Reasoning appears in a reasoning_details array on the assistant message:

{
  "role": "assistant",
  "content": "The answer is 42.",
  "reasoning_details": [
    {
      "type": "thinking",
      "text": "Let me work through this step by step..."
    }
  ]
}

Usage

Reasoning tokens are tracked in completion_tokens_details.reasoning_tokens.

Anthropic Format

Use the /v1/messages endpoint with the thinking parameter to enable extended thinking.

Using `thinking` object

Pass a thinking object in the request body:

thinking.type: "enabled" or "disabled"
thinking.budget_tokens: integer — required when type is "enabled", sets the thinking token budget

thinking fields

Field	Type	Required	Description
type	string	Required	`"enabled"` or `"disabled"`
budget_tokens	integer	Required when enabled	Token budget for thinking

Response

Thinking appears as content blocks in the response:

{
  "content": [
    {
      "type": "thinking",
      "thinking": "Let me work through this step by step..."
    },
    {
      "type": "text",
      "text": "The answer is 42."
    }
  ]
}

Gemini Format

Use the /v1beta/models/{model}:generateContent endpoint with generationConfig.thinkingConfig to enable extended thinking.

Using `thinkingConfig` object

Field	Type	Description
includeThoughts	boolean	When `true`, the response includes thought parts with `thought: true` and a `thoughtSignature`.
thinkingBudget	integer	Maximum tokens the model may spend on thinking.
thinkingLevel	string	Thinking depth: `"LOW"`, `"MEDIUM"`, or `"HIGH"`. Native Gemini only — dropped on the cross-provider path.

Response

When includeThoughts is enabled, each thought appears as a part with thought: true, text, and an opaque thoughtSignature:

{
  "candidates": [{
    "content": {
      "role": "model",
      "parts": [
        {
          "thought": true,
          "text": "Let me work through this step by step...",
          "thoughtSignature": "Aab..."
        },
        {"text": "The answer is 49,403."}
      ]
    },
    "finishReason": "STOP"
  }],
  "usageMetadata": {
    "promptTokenCount": 10,
    "candidatesTokenCount": 14,
    "thoughtsTokenCount": 64,
    "totalTokenCount": 88
  }
}

Thought round-trip contract. If you include a thought part on a follow-up turn, echo the thoughtSignature back exactly as received. Unsigned replayed function calls and thought parts are dropped silently on Gemini thinking models.

Cross-Provider Mapping

When the resolved model is Claude or GPT, RouterHub maps thinkingConfig into the internal reasoning config:

includeThoughts: true → reasoning enabled
thinkingBudget: N → reasoning token budget
thinkingLevel → dropped (the internal config only carries enabled + budget)

Model Support

Reasoning is supported on most models. See the Models page for a full compatibility matrix.

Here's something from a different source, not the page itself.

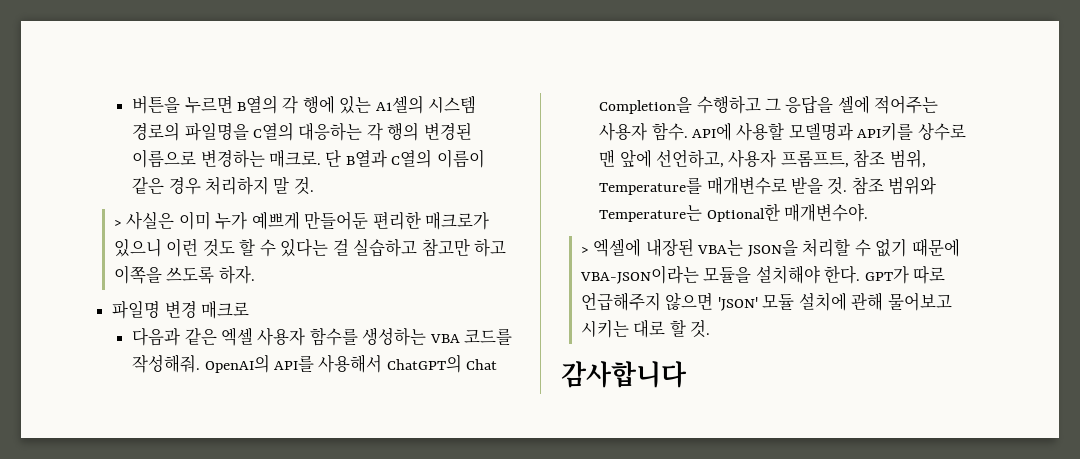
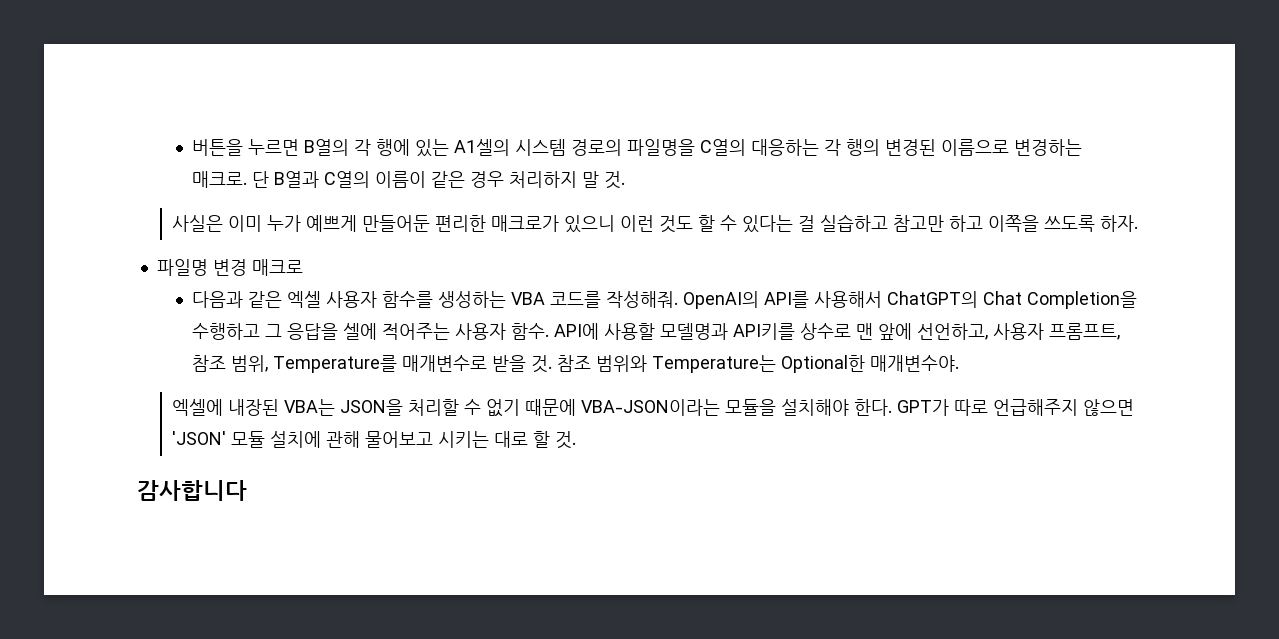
- > 사실은 이미 누가 예쁘게 만들어둔 편리한 매크로가 있으니 이런 것도 할 수 있다는 걸 실습하고 참고만 하고 이쪽을 쓰도록 하자.
+ 사실은 이미 누가 예쁘게 만들어둔 편리한 매크로가 있으니 이런 것도 할 수 있다는 걸 실습하고 참고만 하고 이쪽을 쓰도록 하자.
- > 엑셀에 내장된 VBA는 JSON을 처리할 수 없기 때문에 VBA-JSON이라는 모듈을 설치해야 한다.
+ 엑셀에 내장된 VBA는 JSON을 처리할 수 없기 때문에 VBA-JSON이라는 모듈을 설치해야 한다.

Family	Models with Reasoning
Claude	All Claude 4.x models
Gemini	All Gemini 2.5+ and 3.x models
GPT	gpt-5, gpt-5.x series

Examples

curl https://api.routerhub.ai/v1/chat/completions \
  -H "Authorization: Bearer $ROUTERHUB_API_KEY" \
  -H "Content-Type: application/json" \
  -d '{
    "model": "anthropic/claude-opus-4.6",
    "messages": [
      {"role": "user", "content": "What is 127 * 389? Think step by step."}
    ],
    "reasoning": {
      "effort": "high"
    }
  }'

from openai import OpenAI

client = OpenAI(
    base_url="https://api.routerhub.ai/v1",
    api_key="YOUR_API_KEY",
)

response = client.chat.completions.create(
    model="anthropic/claude-opus-4.6",
    messages=[
        {"role": "user", "content": "What is 127 * 389? Think step by step."}
    ],
    extra_body={
        "reasoning": {"effort": "high"}
    },
)

# Access reasoning
for detail in response.choices[0].message.reasoning_details or []:
    if detail.type == "thinking":
        print("Thinking:", detail.text)

print("Answer:", response.choices[0].message.content)

from anthropic import Anthropic

client = Anthropic(
    base_url="https://api.routerhub.ai",
    api_key="YOUR_API_KEY",
)

response = client.messages.create(
    model="anthropic/claude-opus-4.6",
    max_tokens=8192,
    thinking={
        "type": "enabled",
        "budget_tokens": 4096,
    },
    messages=[
        {"role": "user", "content": "What is 127 * 389? Think step by step."}
    ],
)

for block in response.content:
    if block.type == "thinking":
        print("Thinking:", block.thinking)
    elif block.type == "text":
        print("Answer:", block.text)

Streaming with Reasoning

Reasoning is fully supported in streaming mode for both API formats:

OpenAI format: Reasoning details appear as reasoning_details deltas in streamed chunks.
Anthropic format: Thinking appears as thinking_delta events in the SSE stream.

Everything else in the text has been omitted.